* [What you have to do]: Starting at the line that contains "subtotal: 591.27 -> 595.27", restate every line word for word through the end of the entries.

Edit tracking data:
%%

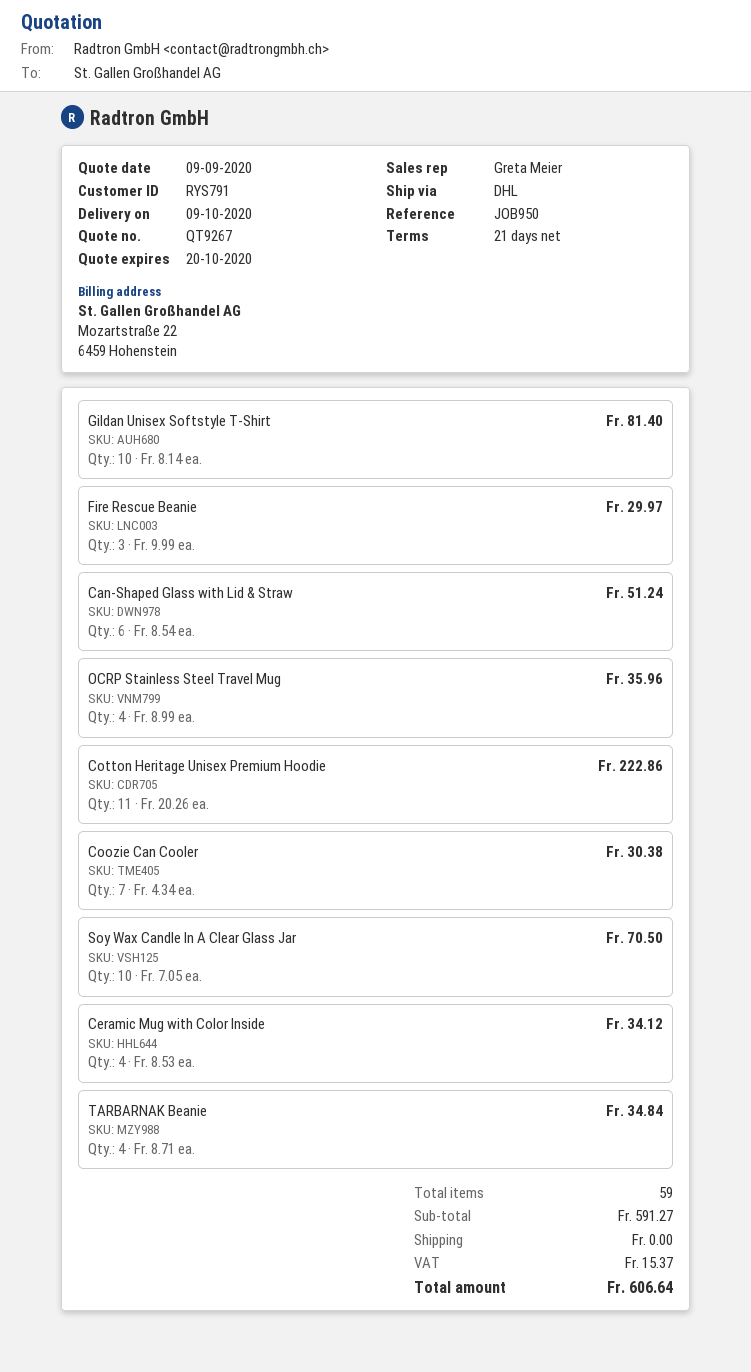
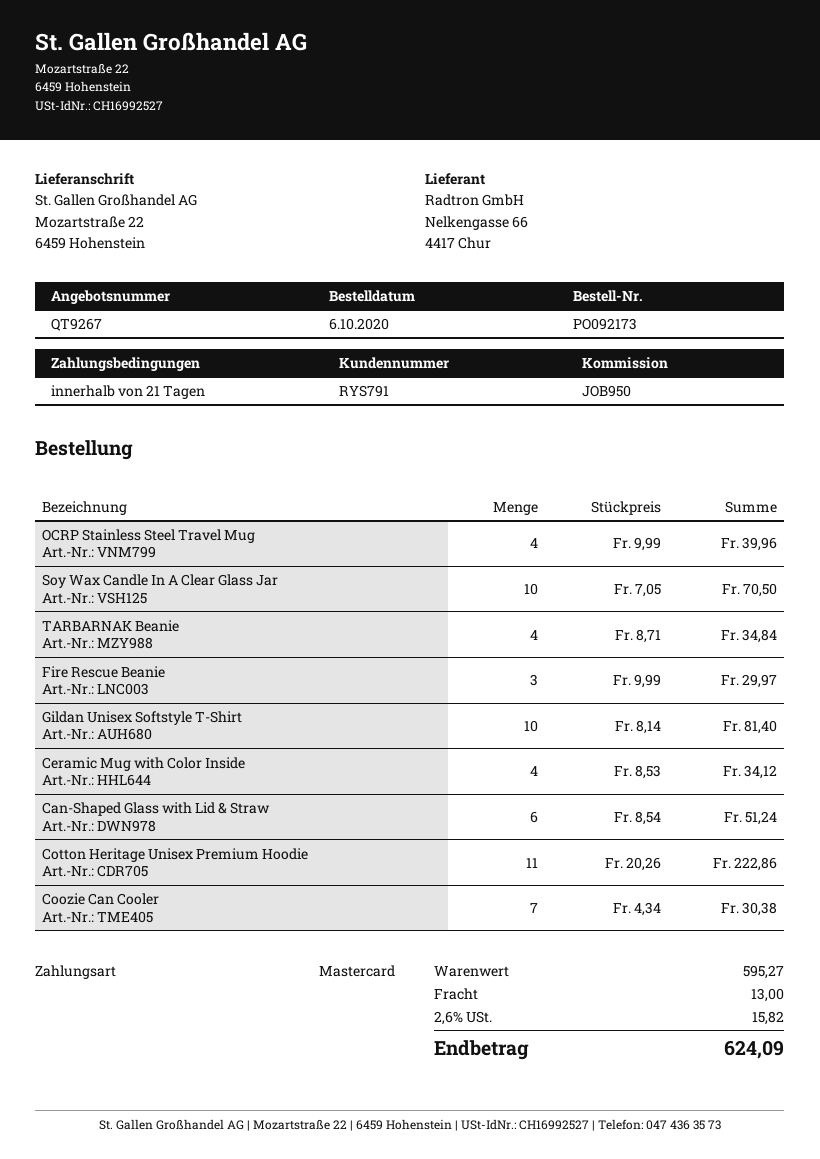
OCRP Stainless Steel Travel Mug: 4 x 8.99 = 35.96 -> 4 x 9.99 = 39.96
subtotal: 591.27 -> 595.27
shipping: 0.00 -> 13.00
tax: 15.37 -> 15.82
total: 606.64 -> 624.09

%%

* [Task result]:
subtotal: 591.27 -> 595.27
shipping: 0.00 -> 13.00
tax: 15.37 -> 15.82
total: 606.64 -> 624.09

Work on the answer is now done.